Zoot suit riots, West Side Story, Bloods and Crips—America has long had a fascination with the deviant teen. While the dramatic narrative has always been threaded with race and class struggle, the gender dimension of youth "delinquency" is often pushed into the backdrop. According to the Government Accountability Office’s recent report on programs dealing with "girls’ delinquency," girls and boys are on surprisingly divergent trajectories in their dealings with law enforcement:

from 1995 through 2005, delinquency caseloads for girls in juvenile justice courts nationwide increased 15 percent while boys’ caseloads decreased by 12 percent. Also, from 1995 through 2005, the number of girls’ cases nationwide involving detention increased 49 percent compared to a 7 percent increase for boys. More recently, in 2007, 29 percent of juvenile arrests—about 641,000 arrests—involved girls, who accounted for 17 percent of juvenile violent crime arrests and 35 percent of juvenile property crime arrests.
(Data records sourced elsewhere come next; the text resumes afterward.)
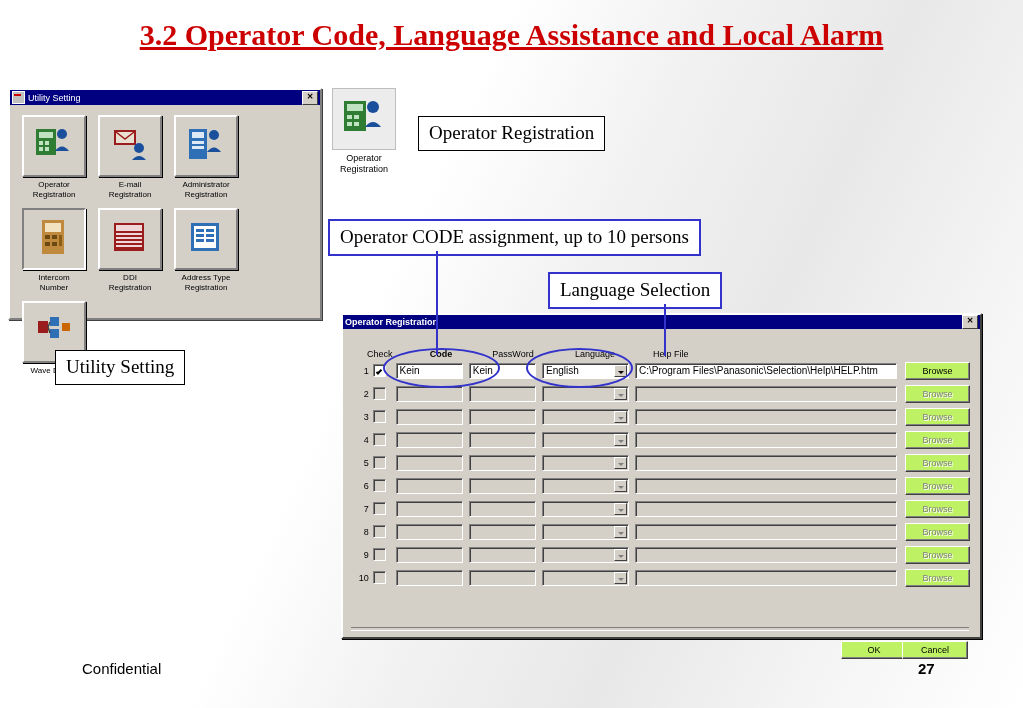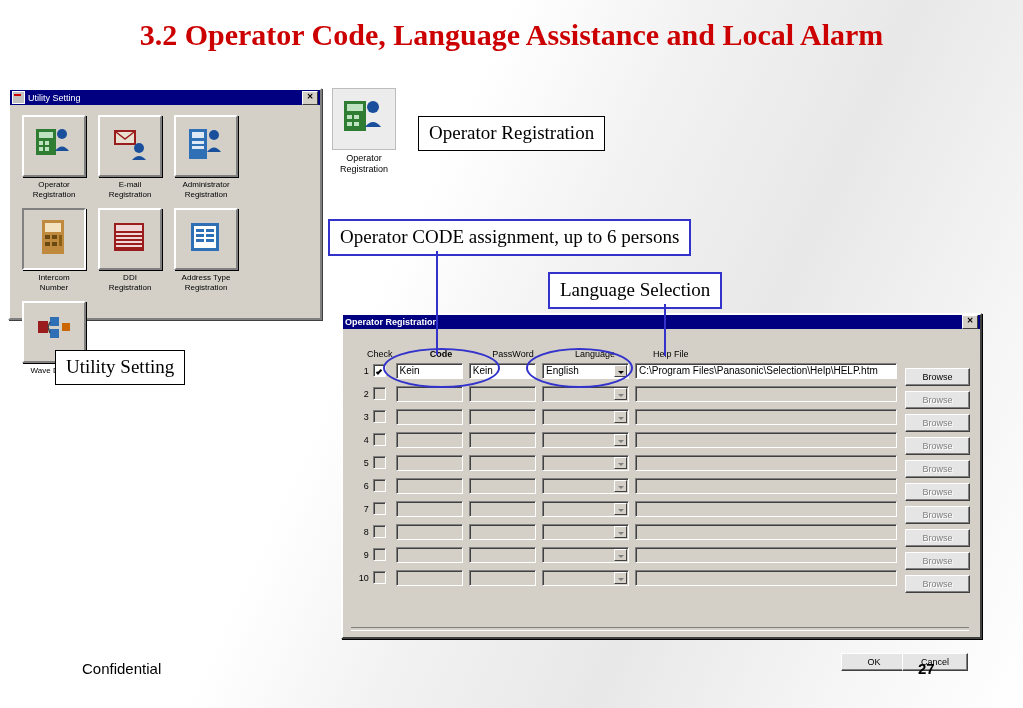--- a/index.html
+++ b/index.html
@@ -27,20 +27,21 @@
   
   #slide-title {
     top: 18px;
     left: 0;
     width: 1023px;
     text-align: center;
     font-family: "Liberation Serif", serif;
     font-weight: bold;
     font-size: 30px;
     color: #cc0000;
+    text-decoration: underline;
     letter-spacing: 0px;
   }
 
   
   #utility-window {
     left: 8px;
     top: 88px;
     width: 310px;
     height: 228px;
     background: #d4d0c8;
@@ -276,32 +277,31 @@
     content: "";
     position: absolute;
     left: 3px; top: 5px;
     border-left: 3px solid transparent;
     border-right: 3px solid transparent;
     border-top: 3px solid #000;
   }
   .lang-arrow.dis::after { border-top-color: #808080; }
 
   .btn {
-    background: #e5e5e5;
+    background: #bef264;
     border: 1px solid #ffffff;
     border-right-color: #404040;
     border-bottom-color: #404040;
     box-shadow: inset -1px -1px 0 #808080;
     font-size: 9px;
     color: #000;
     text-align: center;
     line-height: 16px;
     height: 18px;
     box-sizing: border-box;
-    margin-top: 12px;
   }
   .btn.dis { color: #808080; text-shadow: 1px 1px 0 #ffffff; }
   .btn-browse { width: 66px; }
 
   #dlg-footer {
     position: absolute;
     left: 0; bottom: 10px;
     width: 637px;
   }
   #dlg-sep {
@@ -455,21 +455,21 @@
       <rect x="5" y="23" width="5" height="4" fill="#bfe3c0"></rect>
       <rect x="12" y="23" width="5" height="4" fill="#bfe3c0"></rect>
       <circle cx="31" cy="8" r="6" fill="#1a4f9c"></circle>
       <path d="M23 28 q8 -10 16 0 z" fill="#1a4f9c"></path>
     </svg>
   </div>
   <div id="opreg-icon-label">Operator<br>Registration</div>
 </div>
 
 <div class="layer callout" id="callout-oper-reg">Operator Registration</div>
-<div class="layer callout blue" id="callout-code-assign">Operator CODE assignment, up to 6 persons</div>
+<div class="layer callout blue" id="callout-code-assign">Operator CODE assignment, up to 10 persons</div>
 <div class="layer callout blue" id="callout-language">Language Selection</div>
 <div class="layer callout" id="callout-utility">Utility Setting</div>
 
 <div class="connector" id="conn-code"></div>
 <div class="connector" id="conn-lang"></div>
 
 <div class="layer" id="opreg-dialog">
   <div id="opreg-titlebar">
     <span class="t-text">Operator Registration</span>
     <span class="win-close">✕</span>

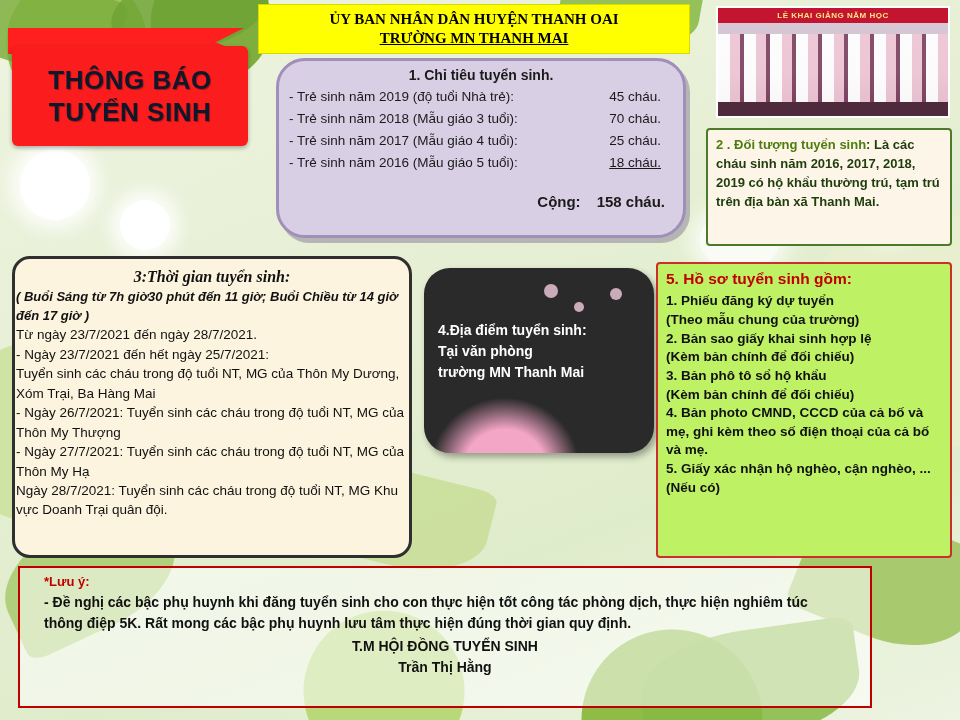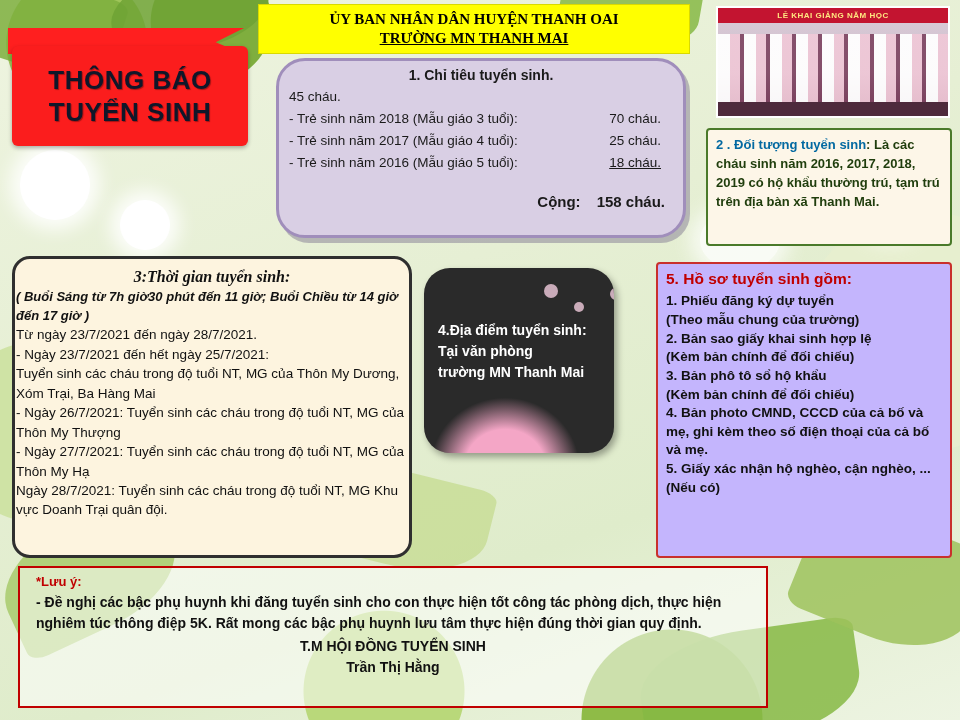--- a/index.html
+++ b/index.html
@@ -80,58 +80,58 @@
   #box1 .sum{display:flex;justify-content:flex-end;font-weight:bold;font-size:15px;margin-top:20px;gap:16px;}
   #box1 .sum .lbl{padding-left:58px;}
   #box1 .sum .val{padding-right:8px;}
   
   #box2{
     position:absolute;left:706px;top:128px;width:246px;height:118px;z-index:5;
     background:#fdf6e8;border:2px solid #4a7a2a;border-radius:4px;
     padding:6px 8px;box-sizing:border-box;color:#1f3d0c;font-size:13px;line-height:1.45;
   }
   #box2 .t{font-weight:bold;}
-  #box2 .t b{color:#0369a1;}
+  #box2 .t b{color:#4d7c0f;}
   
   #box3{
     position:absolute;left:12px;top:256px;width:400px;height:302px;z-index:5;
     background:#fdf4df;border:3px solid #2f2f2f;border-radius:18px;
     padding:6px 1px;box-sizing:border-box;color:#111;font-size:13.5px;line-height:1.44;
   }
   #box3 .h{
     text-align:center;font-weight:bold;font-style:italic;font-size:16px;color:#111;
     font-family:"Liberation Serif",serif;
   }
   #box3 .sub{font-weight:bold;font-style:italic;font-size:13px;}
   #box3 p{margin:0;}
   
   #box4{
-    position:absolute;left:424px;top:268px;width:190px;height:185px;z-index:5;
+    position:absolute;left:424px;top:268px;width:230px;height:185px;z-index:5;
     background:#2a2a2a;border-radius:26px;color:#fff;
     padding:52px 14px 10px 14px;box-sizing:border-box;font-size:14px;font-weight:bold;line-height:1.5;
     box-shadow:3px 4px 7px rgba(0,0,0,.35);
     overflow:hidden;
   }
   #box4 .flower{position:absolute;border-radius:50%;background:#ffd7ea;opacity:.75;}
   #box4 .lotus{position:absolute;left:6px;bottom:-14px;width:150px;height:70px;
     background:radial-gradient(ellipse at 50% 100%,#f4a6c6 0 38%,rgba(244,166,198,0) 70%);}
   #box4 .txt{position:relative;z-index:2;}
   
   #box5{
     position:absolute;left:656px;top:262px;width:296px;height:296px;z-index:5;
-    background:#c4b5fd;border:2px solid #c9302c;border-radius:4px;
+    background:#bef264;border:2px solid #c9302c;border-radius:4px;
     padding:4px 8px;box-sizing:border-box;color:#111;font-size:13.5px;line-height:1.38;
   }
   #box5 .h{color:#c00000;font-weight:bold;font-size:15.5px;margin-bottom:3px;}
   #box5 p{margin:0;font-weight:bold;}
   
   #footer{
-    position:absolute;left:18px;top:566px;width:750px;height:142px;z-index:5;
+    position:absolute;left:18px;top:566px;width:854px;height:142px;z-index:5;
     background:rgba(255,255,255,.55);border:2px solid #c00000;
-    padding:4px 16px;box-sizing:border-box;color:#111;font-size:14px;line-height:1.5;
+    padding:4px 24px;box-sizing:border-box;color:#111;font-size:14px;line-height:1.5;
   }
   #footer .note{color:#c00000;font-weight:bold;font-size:13px;}
   #footer .body{font-weight:bold;}
   #footer .sign{text-align:center;font-weight:bold;margin-top:2px;line-height:1.5;}
 </style>
 </head>
 <body>
 
 <div id="bg">
   <div class="bg-base"></div>
@@ -164,20 +164,21 @@
   <div class="flagpole"></div>
   <div class="plate">
     <span>THÔNG BÁO</span>
     <span>TUYỂN SINH</span>
   </div>
 </div>
 
 <div id="box1">
   <div class="title">1. Chỉ tiêu tuyển sinh.</div>
   <div class="row">
+    <span class="lbl">- Trẻ sinh năm 2019 (độ tuổi Nhà trẻ):</span>
     <span class="val">45 cháu.</span>
   </div>
   <div class="row">
     <span class="lbl">- Trẻ sinh năm 2018 (Mẫu giáo 3 tuổi):</span>
     <span class="val">70 cháu.</span>
   </div>
   <div class="row">
     <span class="lbl">- Trẻ sinh năm 2017 (Mẫu giáo 4 tuổi):</span>
     <span class="val">25 cháu.</span>
   </div>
Moreover, the GAO found, there’s a severe lack of research on what programs are effective at reducing or preventing delinquency among girls. According to a 2001 American Bar Association report, “multiple stressors” drive young women into criminal justice involvement, including physical and sexual abuse, separation from parents, mental health issues, and problems in school. One study found that girls are disproportionately incarcerated for nonviolent “status” offenses, like prostitution or running away—that is, “criminal” behavior that might in fact be a desperate response to abuse, poverty or other problems not within their control. In addition to often entering the system in a very vulnerable state, girls are routinely subjected to abuse while incarcerated. And, reflecting general racial patterns in the criminal justice system:

African American girls make up nearly half of all those in secure detention and Latinas constitute 13%. Although whites constitute 65% of the population of at-risk girls, they account for only 34% of girls in secure detention. Seven of every 10 cases involving white girls are dismissed, compared with 3 of every 10 cases for African American girls.

Yet the public dialogue on women of color and juvenile justice is prone to many blindspots, due to stereotypes and distorted perceptions about gender dynamics. In a Justice Department paper on female gang involvement, researchers wrote:

Autonomy and male dominance, which are ongoing issues for all female gangs, tend to vary with ethnicity. For example, gender expectations in each ethnic group might suggest that African American and white female gang members would be more autonomous and Latinas more subordinate to males. They usually are, but not always. In other words, there is no universal ethnic continuum. Indeed, some factors related to female autonomy and male dominance affect gang members regardless of ethnicity. Male unemployment and the incarceration of the many males who are convicted of illegal economic activities remove males from both Latino and African American households. As a result, women must rely on their own resources to support themselves and their children.

The juvenile justice system pits society’s belief in law and order with its compassion for young people in tough circumstances, and that tension amplifies every underlying inequality. The lack of knowledge about girls caught up in the system not only deprives them of critical support and interventions; it also reveals how little we understand about the interplay of gender, race and culture in our homes and neighborhoods. Image: Zoot suit girls (Old Memories Los Angeles Chapter)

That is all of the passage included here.